▼

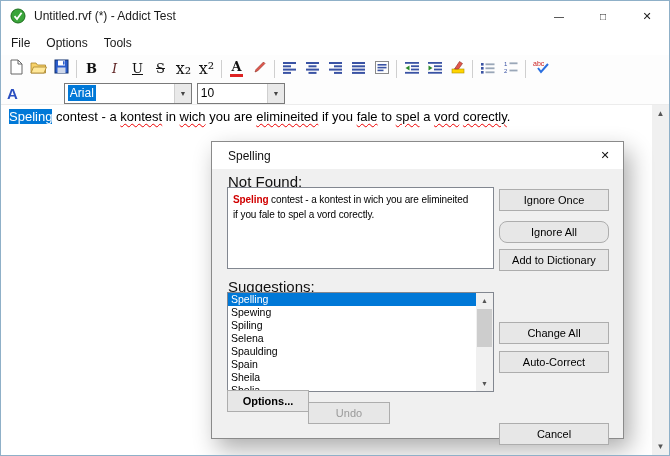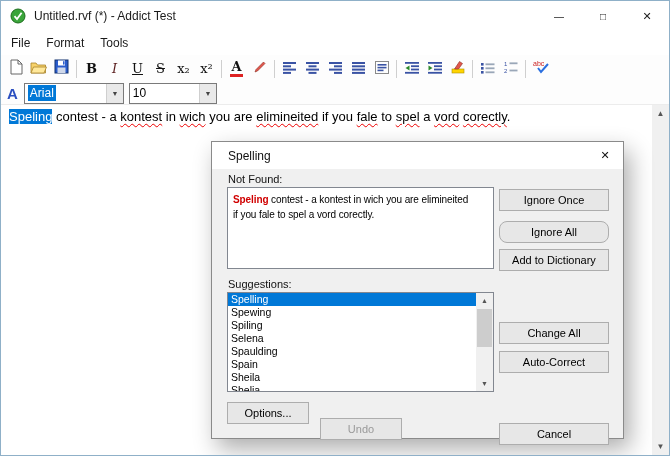--- a/index.html
+++ b/index.html
@@ -31,32 +31,32 @@
   .toolbar { position: absolute; left: 0; top: 54px; right: 0; height: 27px;
              background: #fdfdfd; display: flex; align-items: center; padding-left: 3px; }
   .tbtn { width: 23px; height: 23px; display: flex; align-items: center;
           justify-content: center; flex: 0 0 auto; }
   .tsep { width: 1px; height: 18px; background: #cfcfcf; margin: 0 3px; flex: 0 0 auto; }
   .fmt { font-family: "DejaVu Serif", serif; font-size: 13px; color: #111; }
   .fmt.b { font-weight: bold; }
   .fmt.i { font-style: italic; color: #5b1f1f; }
   .fmt.u { text-decoration: underline; }
   .fmt.s { text-decoration: line-through; }
-  .fmt.sub, .fmt.sup { font-size: 13px; }
+  .fmt.sub, .fmt.sup { font-size: 16px; }
   .font-color-a { font-family: "DejaVu Serif", serif; font-weight: bold; font-size: 13px;
                   color: #111; border-bottom: 3px solid #d22; line-height: 14px; padding: 0 1px; }
 
   
   .toolbar2 { position: absolute; left: 0; top: 81px; right: 0; height: 23px;
               background: #fdfdfd; display: flex; align-items: center; padding-left: 6px;
               border-bottom: 1px solid #ececec; }
   .font-a { font-weight: bold; font-size: 15px; color: #2b4fc0; margin-right: 6px; }
   .combo { height: 21px; background: #fff; border: 1px solid #7a7a7a; display: flex;
            align-items: stretch; font-size: 12px; }
-  .combo-font { width: 100px; margin-right: 5px; }
+  .combo-font { width: 128px; margin-right: 5px; margin-left: 40px; }
   .combo-size { width: 88px; }
   .combo-value { flex: 1; display: flex; align-items: center; padding-left: 3px; overflow: hidden; }
   .combo-value .hl { background: #0078d7; color: #fff; padding: 1px 2px; }
   .combo-arrow { width: 17px; background: #e9e9e9; border-left: 1px solid #cfcfcf;
                  display: flex; align-items: center; justify-content: center;
                  font-size: 7px; color: #444; }
 
   
   .doc { position: absolute; left: 0; top: 104px; right: 0; bottom: 0; background: #fff; }
   .doc-text { position: absolute; left: 8px; top: 4px; right: 28px; font-size: 13px;
@@ -74,21 +74,21 @@
 
   
   .dialog { position: absolute; left: 210px; top: 140px; width: 413px; height: 298px;
             background: #f0f0f0; border: 1px solid #8a8a8a;
             box-shadow: 6px 10px 22px rgba(0,0,0,0.32); }
   .dlg-titlebar { position: absolute; left: 0; top: 0; right: 0; height: 27px; background: #fff;
                   display: flex; align-items: center; }
   .dlg-title { margin-left: 16px; font-size: 12px; color: #111; }
   .dlg-close { position: absolute; right: 0; top: 0; width: 36px; height: 27px; display: flex;
                align-items: center; justify-content: center; font-size: 11px; color: #111; }
-  .dlg-label { position: absolute; font-size: 11px; color: #111; }
+  .dlg-label { position: absolute; font-size: 15px; color: #111; }
 
   .nf-box { position: absolute; left: 15px; top: 45px; width: 267px; height: 82px;
             background: #fff; border: 1px solid #828790; padding: 4px 5px;
             font-size: 10px; line-height: 15px; color: #000; letter-spacing: -0.1px;
             overflow: hidden; }
   .nf-word { color: #d00000; font-weight: bold; }
 
   .sug-list { position: absolute; left: 15px; top: 150px; width: 267px; height: 100px;
               background: #fff; border: 1px solid #828790; overflow: hidden; }
   .sug-row { height: 13px; line-height: 13px; font-size: 10.5px; padding-left: 3px;
@@ -129,21 +129,21 @@
         <span class="g-max">□</span>
       </div>
       <div class="cap-btn">
         <span class="g-close">✕</span>
       </div>
     </div>
   </div>
 
   <div class="menubar">
     <span class="menu-item">File</span>
-    <span class="menu-item">Format</span>
+    <span class="menu-item">Options</span>
     <span class="menu-item">Tools</span>
   </div>
 
   <div class="toolbar">
     <div class="tbtn">
       <span>
         <svg width="14" height="16" viewBox="0 0 14 16">
           <path d="M2 1 h7 l4 4 v10 H2 Z" fill="#fff" stroke="#666" stroke-width="1"></path>
           <path d="M9 1 v4 h4" fill="none" stroke="#666" stroke-width="1"></path>
         </svg>
@@ -396,18 +396,18 @@
       <div class="list-scroll">
         <div class="scroll-arrow up">▲</div>
         <div class="list-thumb"></div>
         <div class="scroll-arrow down">▼</div>
       </div>
     </div>
 
     <div class="dbtn col-r" style="top:180px;">Change All</div>
     <div class="dbtn col-r" style="top:209px;">Auto-Correct</div>
 
-    <div class="dbtn small" style="left:15px; top:260px;">Options...</div>
-    <div class="dbtn small disabled" style="left:108px; top:260px;margin-top:16px;">Undo</div>
+    <div class="dbtn small" style="left:15px; top:248px;font-weight:bold;">Options...</div>
+    <div class="dbtn small disabled" style="left:96px; top:260px;">Undo</div>
     <div class="dbtn col-r" style="top:260px;margin-top:21px;">Cancel</div>
   </div>
 
 </div>
 
 </body></html>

▲

-- TASK REQUIREMENTS --
The required output is every line from the beginning of the material above through the line with "justify-content: center; flex: 0", exact and without pictures.

-- EXERCISE ANSWER --
--- a/index.html
+++ b/index.html
@@ -31,32 +31,32 @@
   .toolbar { position: absolute; left: 0; top: 54px; right: 0; height: 27px;
              background: #fdfdfd; display: flex; align-items: center; padding-left: 3px; }
   .tbtn { width: 23px; height: 23px; display: flex; align-items: center;
           justify-content: center; flex: 0 0 auto; }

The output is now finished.